Architecture: Each of the clients have their own network which generates features given the data at the client.
These client models are independent of each other, except that the last layer should produce featuer maps of the same shape.
The network on the server side takes the featuers generated from the client as input and computes the segmentation mask using a much heavier network, like a Segformer.
Training: Training occurs in a round-robin fashion. In each round, one client is chosen. It computes a forward pass using its data and passes features to the server.
The server further computes the predicted mask and computes a loss between the label and the prediction. Next the client weights are updated using the zero order optimization
methods. Followed by this, the server weights are updated using first order optimization. This is continued for several rounds, with each client, thus indirectly benefitting from the server being trained using all clients.

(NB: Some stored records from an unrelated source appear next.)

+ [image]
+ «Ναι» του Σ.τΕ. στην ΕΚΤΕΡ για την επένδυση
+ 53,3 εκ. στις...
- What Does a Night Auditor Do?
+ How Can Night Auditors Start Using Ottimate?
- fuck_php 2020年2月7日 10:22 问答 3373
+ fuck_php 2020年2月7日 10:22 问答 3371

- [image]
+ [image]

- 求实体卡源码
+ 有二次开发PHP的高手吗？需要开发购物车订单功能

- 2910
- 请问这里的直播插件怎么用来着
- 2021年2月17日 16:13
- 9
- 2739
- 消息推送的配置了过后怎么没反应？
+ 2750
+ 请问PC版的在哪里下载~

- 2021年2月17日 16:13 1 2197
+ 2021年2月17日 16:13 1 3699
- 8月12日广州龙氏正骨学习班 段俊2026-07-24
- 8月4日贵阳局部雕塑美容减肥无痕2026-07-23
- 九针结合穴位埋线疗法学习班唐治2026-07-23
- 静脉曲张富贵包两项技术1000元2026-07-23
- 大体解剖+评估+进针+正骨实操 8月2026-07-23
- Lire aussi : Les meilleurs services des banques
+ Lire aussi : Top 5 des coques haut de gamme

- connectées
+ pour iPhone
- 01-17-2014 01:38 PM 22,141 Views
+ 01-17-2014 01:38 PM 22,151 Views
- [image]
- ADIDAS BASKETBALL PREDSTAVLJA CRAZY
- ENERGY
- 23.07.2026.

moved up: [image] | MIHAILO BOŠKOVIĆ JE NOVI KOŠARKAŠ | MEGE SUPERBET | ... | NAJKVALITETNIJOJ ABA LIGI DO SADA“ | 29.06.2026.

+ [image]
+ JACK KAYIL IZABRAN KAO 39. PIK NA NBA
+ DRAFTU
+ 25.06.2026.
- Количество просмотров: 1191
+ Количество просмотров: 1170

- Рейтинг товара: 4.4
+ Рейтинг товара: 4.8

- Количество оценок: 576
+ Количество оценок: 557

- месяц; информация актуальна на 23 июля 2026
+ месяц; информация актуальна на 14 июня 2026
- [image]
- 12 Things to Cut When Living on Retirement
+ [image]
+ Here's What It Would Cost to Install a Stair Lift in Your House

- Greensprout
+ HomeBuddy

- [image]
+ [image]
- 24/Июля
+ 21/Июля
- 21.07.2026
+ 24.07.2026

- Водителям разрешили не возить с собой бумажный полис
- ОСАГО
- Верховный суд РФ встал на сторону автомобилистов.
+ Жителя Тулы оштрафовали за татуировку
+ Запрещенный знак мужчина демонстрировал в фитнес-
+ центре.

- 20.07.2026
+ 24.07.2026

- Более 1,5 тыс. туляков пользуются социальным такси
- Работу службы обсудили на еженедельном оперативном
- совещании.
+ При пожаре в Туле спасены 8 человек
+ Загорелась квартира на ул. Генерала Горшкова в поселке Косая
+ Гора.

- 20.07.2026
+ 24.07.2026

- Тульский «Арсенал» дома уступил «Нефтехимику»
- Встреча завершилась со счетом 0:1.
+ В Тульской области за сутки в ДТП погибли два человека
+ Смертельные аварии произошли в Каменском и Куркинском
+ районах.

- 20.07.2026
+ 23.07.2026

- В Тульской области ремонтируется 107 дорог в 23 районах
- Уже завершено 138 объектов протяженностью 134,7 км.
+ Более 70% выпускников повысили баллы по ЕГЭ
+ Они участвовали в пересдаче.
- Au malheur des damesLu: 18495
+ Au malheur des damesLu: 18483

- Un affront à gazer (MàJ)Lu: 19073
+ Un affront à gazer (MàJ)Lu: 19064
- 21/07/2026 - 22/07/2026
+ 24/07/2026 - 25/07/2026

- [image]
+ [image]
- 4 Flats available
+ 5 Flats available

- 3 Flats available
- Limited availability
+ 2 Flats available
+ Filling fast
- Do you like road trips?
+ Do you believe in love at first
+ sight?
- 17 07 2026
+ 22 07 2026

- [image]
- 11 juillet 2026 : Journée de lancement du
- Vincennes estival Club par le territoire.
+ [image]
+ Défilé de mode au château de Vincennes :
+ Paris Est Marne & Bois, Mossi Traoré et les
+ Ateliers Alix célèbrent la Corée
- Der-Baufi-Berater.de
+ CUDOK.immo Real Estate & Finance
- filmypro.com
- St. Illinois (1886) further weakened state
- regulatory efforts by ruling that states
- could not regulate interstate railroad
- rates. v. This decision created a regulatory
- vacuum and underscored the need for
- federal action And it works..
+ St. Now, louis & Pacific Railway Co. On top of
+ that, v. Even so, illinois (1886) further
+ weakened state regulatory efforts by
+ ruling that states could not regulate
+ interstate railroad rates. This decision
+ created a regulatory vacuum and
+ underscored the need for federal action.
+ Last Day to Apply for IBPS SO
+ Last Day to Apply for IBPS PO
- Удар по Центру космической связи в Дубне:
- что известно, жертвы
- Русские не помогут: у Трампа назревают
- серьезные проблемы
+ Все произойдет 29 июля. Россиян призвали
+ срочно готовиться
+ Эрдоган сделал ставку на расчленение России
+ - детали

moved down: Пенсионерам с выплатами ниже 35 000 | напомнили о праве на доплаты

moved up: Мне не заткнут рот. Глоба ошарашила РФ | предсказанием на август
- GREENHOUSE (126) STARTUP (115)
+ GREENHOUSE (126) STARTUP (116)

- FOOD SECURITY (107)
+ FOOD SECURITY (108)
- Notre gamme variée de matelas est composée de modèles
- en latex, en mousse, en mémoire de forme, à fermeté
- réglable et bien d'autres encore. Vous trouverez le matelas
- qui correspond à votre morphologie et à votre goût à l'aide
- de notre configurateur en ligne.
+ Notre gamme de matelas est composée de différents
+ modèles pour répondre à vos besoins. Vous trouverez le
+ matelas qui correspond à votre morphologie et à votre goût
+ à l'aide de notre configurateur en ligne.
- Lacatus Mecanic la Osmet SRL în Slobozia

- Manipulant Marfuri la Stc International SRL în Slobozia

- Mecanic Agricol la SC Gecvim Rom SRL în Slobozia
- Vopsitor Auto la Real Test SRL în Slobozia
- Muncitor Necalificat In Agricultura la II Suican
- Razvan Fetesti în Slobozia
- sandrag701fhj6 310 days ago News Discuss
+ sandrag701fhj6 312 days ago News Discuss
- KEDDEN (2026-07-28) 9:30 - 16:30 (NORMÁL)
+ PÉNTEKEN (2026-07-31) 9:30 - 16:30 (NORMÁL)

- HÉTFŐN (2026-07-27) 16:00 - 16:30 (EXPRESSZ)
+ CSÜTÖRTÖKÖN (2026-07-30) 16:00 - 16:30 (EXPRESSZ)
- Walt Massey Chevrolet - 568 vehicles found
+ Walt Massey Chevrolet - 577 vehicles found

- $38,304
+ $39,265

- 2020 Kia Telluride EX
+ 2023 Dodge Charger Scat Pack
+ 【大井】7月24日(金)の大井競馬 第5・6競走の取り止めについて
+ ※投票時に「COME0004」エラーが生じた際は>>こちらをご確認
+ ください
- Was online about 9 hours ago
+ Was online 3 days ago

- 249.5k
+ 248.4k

However, this can lead to the common problem of catastrophic forgetting where training with a client can make the server forget information from the previous client. Hence, after training the server in each round, it updates a
hashmap with the key being the client index, and the value being the server weights after training with the client.
Inference: During inference, the client passes its feature maps to the server. The server uses the index of the client to query
the hashmap and retrieves the server weights which were last trained with that client. It then computes the predicted segmentation mask. Note that since the hashmap is only updated duringtraining and used during inference, it makes sure
that the server weights get trained from every client. After multiple rounds, it learns a rich set of representations.
|